Perhaps because sight, I would argue, is the most precious sense, evolutionary pressures carefully selected for the most accurate and efficient visual system. The inconceivable amount of years that matured humans into what we are today have created a visual system that keeps your perception of color the same in sunlight, fluorescent light, and candle light. It lets you detect motion in your peripheral vision that even though you can form no concrete description, but you know something was/is there. Your eyes, which are an extension of the brain, let you perceive in three dimensions, giving you a sense of spatial arrangement and order in the objects around you so you can accurately grab your coffee. They let you perceive subtle emotions in the faces around you, not to mention help in navigating around your city. Perhaps because you so effortlessly enjoy this sense, it may be taken for granted far too often.

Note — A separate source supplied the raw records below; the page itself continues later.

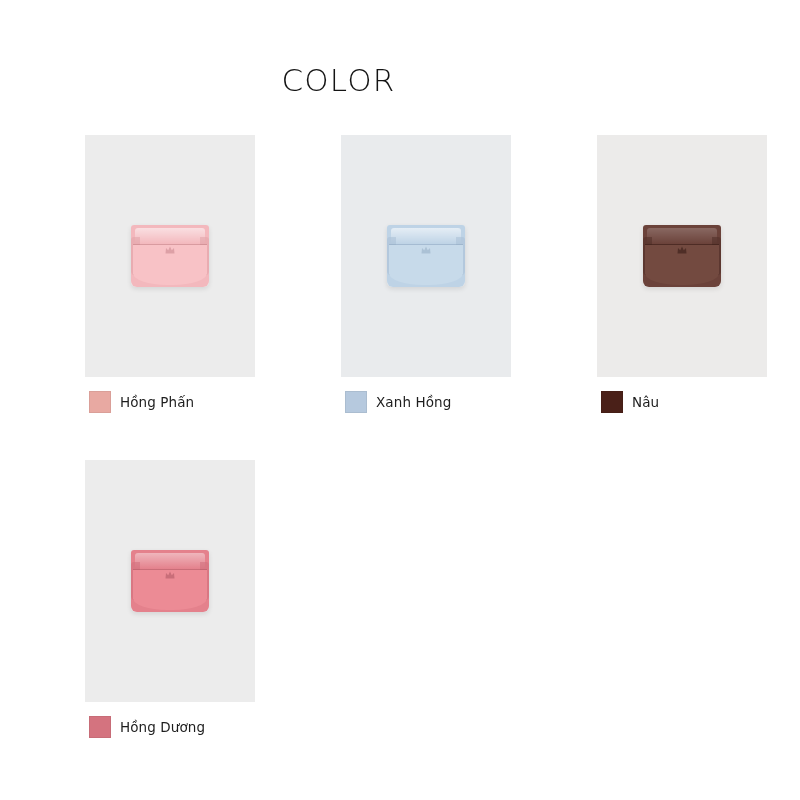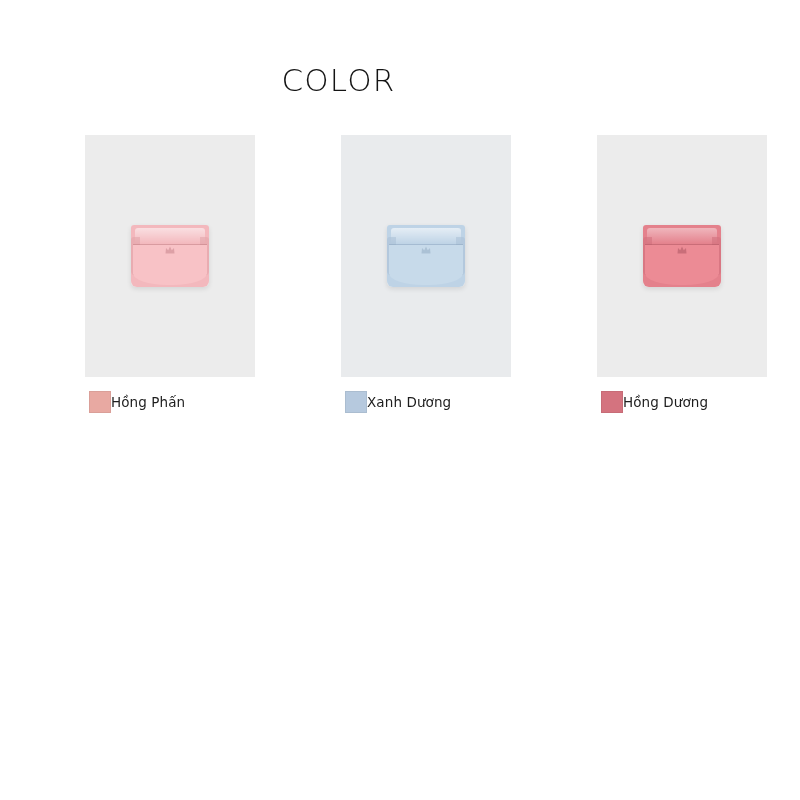--- a/index.html
+++ b/index.html
@@ -123,20 +123,21 @@
   }
   .wallet .emblem svg { display: block; width: 100%; height: 100%; }
 
   
   .swatch-row {
     position: absolute;
     left: 16px;
     top: 256px;
     display: flex;
     align-items: center;
+    gap: 9px;
     padding-left: 16px;
   }
   .swatch-chip {
     width: 22px;
     height: 22px;
     flex: 0 0 auto;
     border: 1px solid rgba(0,0,0,0.06);
     box-sizing: border-box;
   }
   .swatch-label {
@@ -185,24 +186,44 @@
         <div class="flap"></div>
         <div class="emblem" style="color: rgb(157, 180, 202);">
           <svg viewBox="0 0 22 18">
             <path d="M2 16 L3 5 L7.5 9.5 L11 2 L14.5 9.5 L19 5 L20 16 Z" fill="currentColor"></path>
           </svg>
         </div>
       </div>
     </div>
     <div class="swatch-row">
       <div class="swatch-chip" style="background: rgb(182, 201, 222);"></div>
-      <div class="swatch-label">Xanh Dương</div>
-    </div>
-  </div>
-
+      <div class="swatch-label">Xanh Hồng</div>
+    </div>
+  </div>
+
+  <div class="color-cell">
+    <div class="photo-plate tint-warm">
+      <div class="wallet" style="--c-back: #6b423a; --c-flap: #734a40; --c-sheen: rgba(255,255,255,0.20); --c-seam: rgba(58,30,24,0.60); --c-shadow: #512f28;">
+        <div class="back"></div>
+        <div class="sheen"></div>
+        <div class="gusset-l"></div>
+        <div class="gusset-r"></div>
+        <div class="flap"></div>
+        <div class="emblem" style="color: rgb(61, 32, 26);">
+          <svg viewBox="0 0 22 18">
+            <path d="M2 16 L3 5 L7.5 9.5 L11 2 L14.5 9.5 L19 5 L20 16 Z" fill="currentColor"></path>
+          </svg>
+        </div>
+      </div>
+    </div>
+    <div class="swatch-row">
+      <div class="swatch-chip" style="background: rgb(74, 32, 24);"></div>
+      <div class="swatch-label">Nâu</div>
+    </div>
+  </div>
 
 
   <div class="color-cell">
     <div class="photo-plate tint-rose">
       <div class="wallet" style="--c-back: #e4818c; --c-flap: #ec8b95; --c-sheen: rgba(255,255,255,0.42); --c-seam: rgba(170,85,95,0.45); --c-shadow: #cf6f7b;">
         <div class="back"></div>
         <div class="sheen"></div>
         <div class="gusset-l"></div>
         <div class="gusset-r"></div>
         <div class="flap"></div>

For those who are unlucky enough to inherit a genetic mutation that causes them to lose their vision, or those who suffer visual loss due to aging-related degenerations in the eye, there are resources and skills they will acquire to function independently. Orientation and mobility services, which I was fortunate enough to be exposed to on my clinical assignment at Perkins School for the Blind, can teach a patient who is blind to walk around independently in unfamiliar territory with only a white cane. They also teach patients how to cook, organize money so they know what amount each paper bill is worth, and how to use text-to-voice-capability devices, just to name a few. But unavoidably, people with visual impairment will need a sighted person’s help from time to time. For many, this may be a simple favor a family member can provide. But for those patients who live alone, have kids who have moved away, or have personal or financial matters to tend to that need to be kept confidential, they need someone like you to help.
The MABVI (Massachusetts Association for the Blind and Visually Impaired) is a nonprofit organization that links people in need to sighted volunteers, ready to spare a small amount of their time and lend their precious sight. Simple tasks like reading a piece of mail or perhaps tracking down an object misplaced in the living room can make a huge difference to the person you are helping. Can you imagine how organized you would have to be if you were blind? You would not have the luxury of doing the frantic eye-search to find a misplaced remote. Every item must be meticulously placed in order to locate it later.

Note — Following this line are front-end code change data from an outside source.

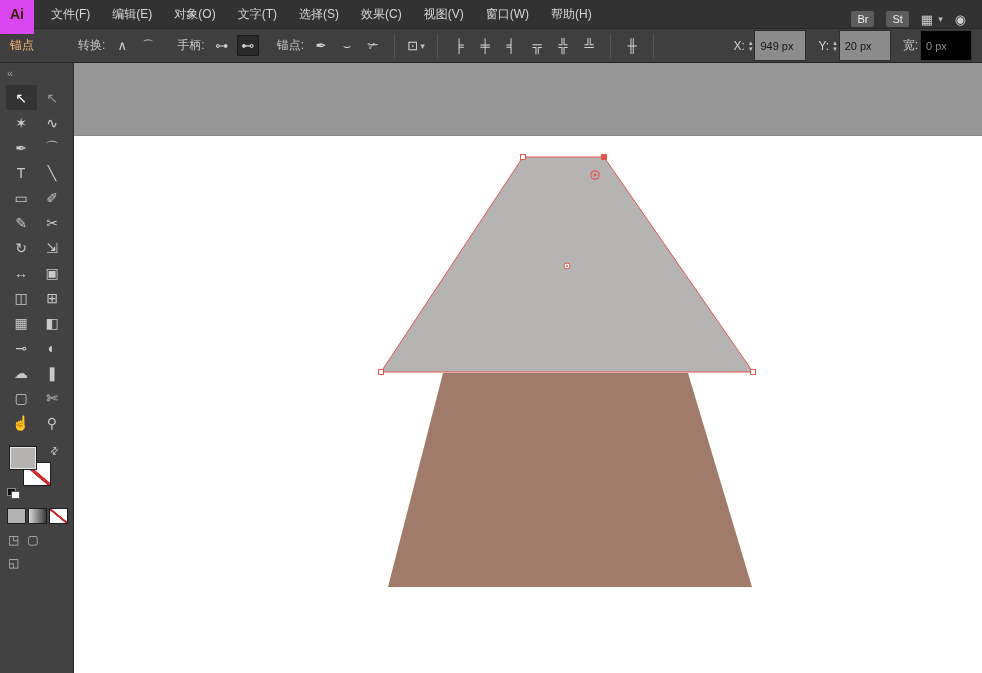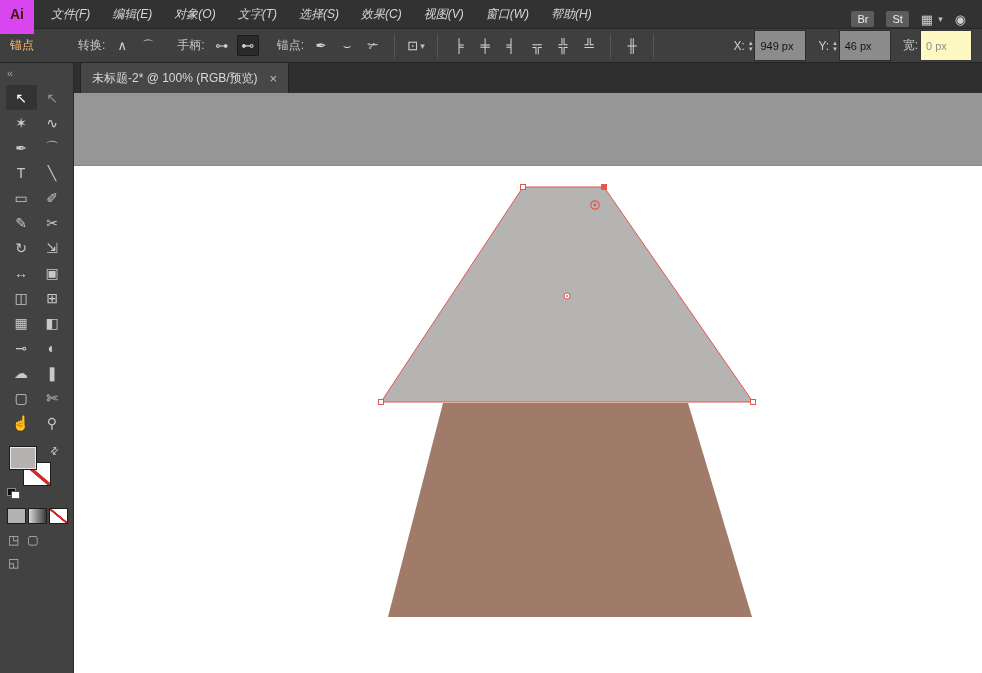--- a/index.html
+++ b/index.html
@@ -6,21 +6,21 @@
   html,body { margin:0; padding:0; }
   body {
     width:982px; height:673px; overflow:hidden; position:relative;
     font-family:"Liberation Sans", sans-serif;
     background:#969696; -webkit-font-smoothing:antialiased;
   }
   
   .menubar { height:28px; background:#323232; display:flex; align-items:center; color:#d6d6d6; font-size:12px; }
   .logo { width:34px; height:40px; background:#d946ef; color:#3a1d00; display:flex; align-items:center; justify-content:center; font-weight:bold; font-size:14px; flex:none; }
   .menu-list { display:flex; align-items:center; margin-left:6px; }
-  .menu-item { padding:0 11px; line-height:28px; cursor:default; white-space:nowrap;font-style:italic; }
+  .menu-item { padding:0 11px; line-height:28px; cursor:default; white-space:nowrap; }
   .menubar-right { margin-left:auto; display:flex; align-items:center; gap:12px; padding-right:16px;margin-top:10px; }
   .badge { background:#5c5c5c; color:#eee; font-size:11px; padding:2px 6px; border-radius:2px; line-height:12px; }
   .ws-switcher { display:flex; align-items:center; gap:3px; color:#cfcfcf; }
   .mini-icon { font-size:13px; color:#cfcfcf; }
 
   
   .controlbar { height:35px; background:#3f3f3f; border-top:1px solid #272727; border-bottom:1px solid #232323;
     display:flex; align-items:center; font-size:12px; color:#cfcfcf; gap:4px; padding:0 10px; }
   .cb-title { font-size:12px; color:#fdba74; margin-right:26px; }
   .cb-label { color:#c5c5c5; margin:0 2px 0 14px; white-space:nowrap; }
@@ -28,21 +28,21 @@
     font-size:13px; border-radius:2px; cursor:default; }
   .icon-btn.active { background:#2a2a2a; box-shadow:inset 0 0 0 1px #1b1b1b; }
   .vsep { width:1px; height:24px; background:#2c2c2c; border-right:1px solid #565656; margin:0 6px; flex:none; }
   .chev { font-size:9px; margin-left:2px; color:#bdbdbd; }
   .field { display:flex; align-items:center; margin-left:8px; }
   .field-label { color:#cfcfcf; margin-right:2px; }
   .stepper { display:flex; flex-direction:column; justify-content:center; margin:0 2px; color:#c4c4c4; }
   .stepper span { font-size:7px; line-height:6px; cursor:default; }
   .value-box { width:52px; height:31px; background:#8c8c8c; color:#141414; border:1px solid #2d2d2d;
     font-size:11px; display:flex; align-items:center; padding:0 5px; }
-  .value-box.disabled { background:#fef9c3; color:#8d8d8d; border-color:#383838; }
+  .value-box.disabled { background:#000000; color:#8d8d8d; border-color:#383838; }
   .spacer { flex:1; }
 
   
   .main { display:flex; height:610px; }
 
   
   .toolpanel { width:74px; background:#424242; border-right:1px solid #2a2a2a; display:flex; flex-direction:column; flex:none; }
   .collapse { color:#9f9f9f; font-size:11px; padding:4px 0 0 7px; height:18px; }
   .tools-grid { display:grid; grid-template-columns:31px 31px; justify-content:center; margin-top:4px; }
   .tool { height:25px; display:flex; align-items:center; justify-content:center; color:#c9c9c9; font-size:14px; cursor:default; }
@@ -152,21 +152,21 @@
     </span>
     <span class="value-box">949 px</span>
   </span>
 
   <span class="field">
     <span class="field-label">Y:</span>
     <span class="stepper">
       <span>▴</span>
       <span>▾</span>
     </span>
-    <span class="value-box">46 px</span>
+    <span class="value-box">20 px</span>
   </span>
 
   <span class="field">
     <span class="field-label">宽:</span>
     <span class="value-box disabled">0 px</span>
   </span>
 </div>
 
 <div class="main">
 
@@ -222,26 +222,20 @@
     <div class="draw-row">
       <span>◳</span>
       <span>▢</span>
     </div>
     <div class="screen-row">
       <span>◱</span>
     </div>
   </div>
 
   <div class="content">
-    <div class="tabbar">
-      <div class="tab">
-        <span>未标题-2* @ 100% (RGB/预览)</span>
-        <span class="tab-close">×</span>
-      </div>
-    </div>
 
     <div class="canvas">
       <div class="artboard"></div>
       <svg class="overlay" width="908" height="580" viewBox="0 0 908 580">
         <polygon points="369,310 614,310 678,524 314,524" fill="#a07b69"></polygon>
         <polygon stroke-width="1" points="449,94 530,94 679,309 307,309" fill="#b6b3b3" stroke="#e2574e"></polygon>
         <circle r="4.2" fill="none" stroke-width="1.2" cx="521" cy="112" stroke="#e2574e"></circle>
         <circle r="1.4" cx="521" cy="112" fill="#e2574e"></circle>
         <circle r="3" fill="#ffffff" stroke-width="1" cx="493" cy="203" stroke="#e2574e"></circle>
         <circle r="1" cx="493" cy="203" fill="#e2574e"></circle>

The MABVI asks for you to commit a couple hours once a week or once every two weeks depending on your availability to help. The orientation training beforehand is very informal yet complete, as you will learn more about orientation and mobility, practice conversation with a stranger who may be in need, and practice guiding a person who is blind around any environment. I encourage everyone in Boston to look into becoming a MABVI volunteer, as the patients requesting help outnumber the amount of volunteers currently available. I foresee only benefits to both the patients and volunteers. I have just been matched as a new MABVI volunteer this week and really look forward to working with my match.